Der Beauftragte der Bayerischen Staatsregierung für jüdisches Leben und gegen Antisemitismus, Dr. Ludwig Spaenle, hat die antisemitischen Schmierereien an einem Modegeschäft eines Mitglieds des Bezirksausschusses in München-Haidhausen scharf kritisiert. In dem Schaufenster hatte die Inhaberin der Boutique mit einem Aufkleber „Antisemitismus ohne mich“ seit Jahren deutlich gemacht, dass sie sich gegen jegliche Form von Judenhass wendet. Diese klare Position hat offensichtlich Antisemiten motiviert, mit Schmierereien die Schaufenster zu beschädigen. „Für mich wird an den Schmierereien Hass gegen Israel und gegen Zionismus erkennbar – dies mündet bei den Provokateuren in Antisemitismus und Sachbeschädigung“, so Dr. Spaenle.
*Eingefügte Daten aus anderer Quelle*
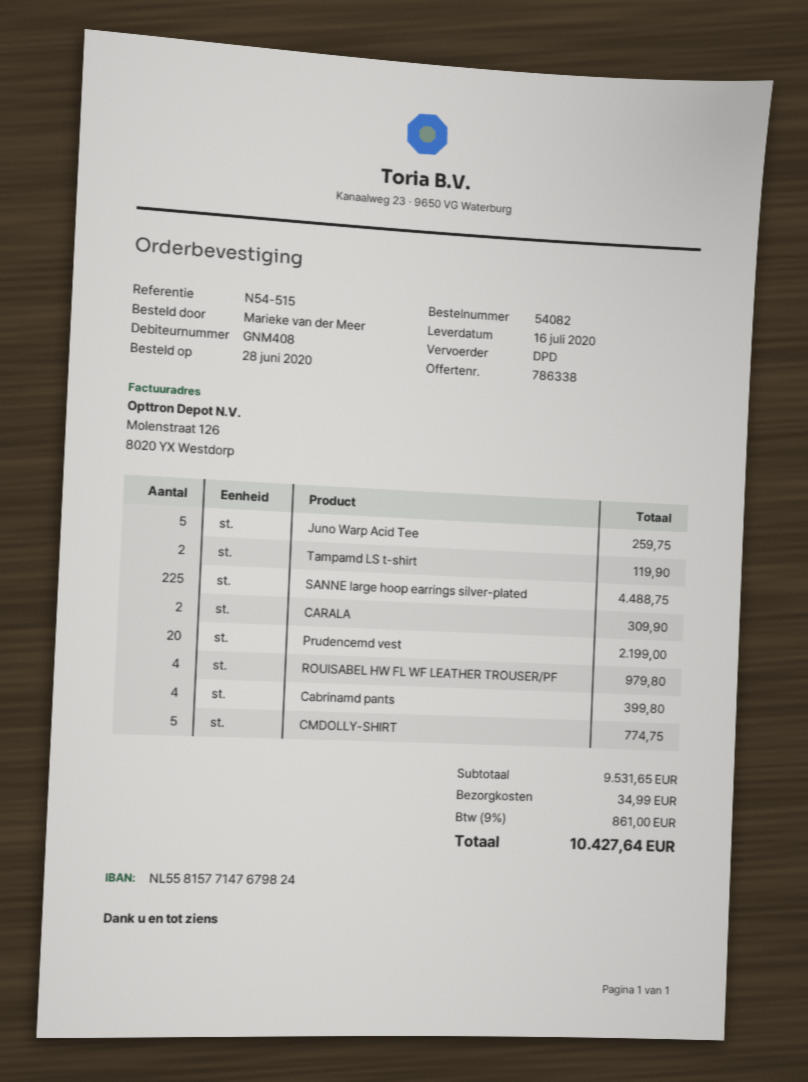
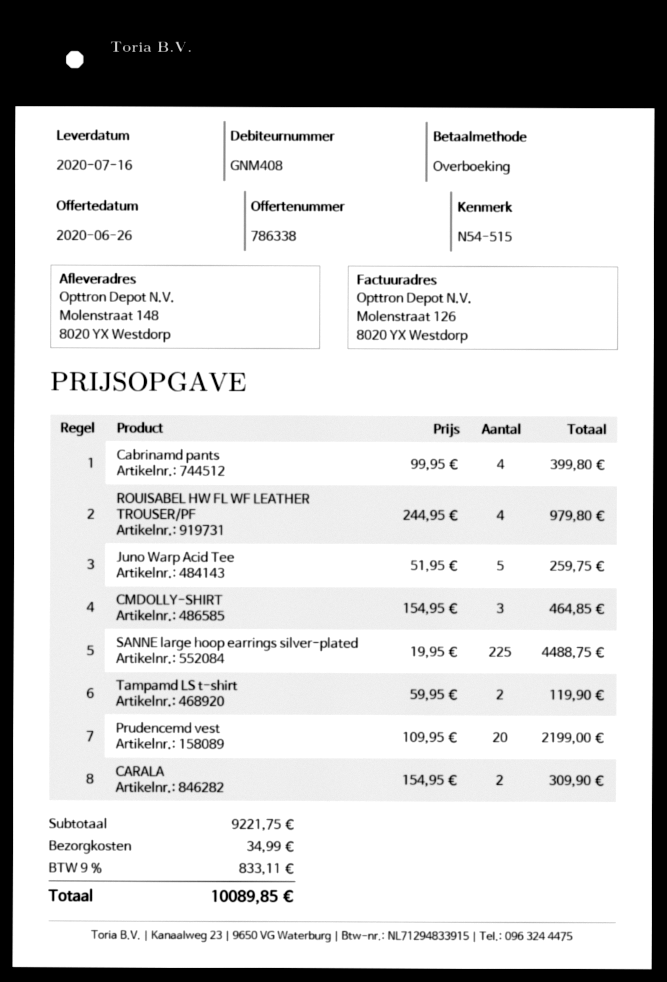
CMDOLLY-SHIRT: 5 for 774.75 -> 3 for 464.85
subtotal: 9531.65 -> 9221.75
tax: 9% = 861.00 -> 9% = 833.11
total: 10427.64 -> 10089.85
Eine Gruppe von engagierten Bürgerinnen und Bürgern um Prof. Guy Katz reagiert auf diesen Vorfall nicht nur mit Betroffenheit, sondern auch mit einer Kampagne positiver Solidarität mit Jüdinnen und Juden. Ab der kommenden Woche werden sie Aufkleber mit dem Davidstern und schützenden Händen an Einzelhändler und Gewerbetreibende verteilen und diese bitten, die Sticker an ihren Geschäften und Betrieben anzubringen. Außerdem haben sie Anstecknadeln in Auftrag gegeben, mit denen Bürgerinnen und Bürger ihre Unterstützung von Jüdinnen und Juden zum Ausdruck bringen können. „Ich unterstütze diese Initiative der Solidarität und Verantwortung und werde selbst eine Anstecknadel tragen“, so Dr. Spaenle.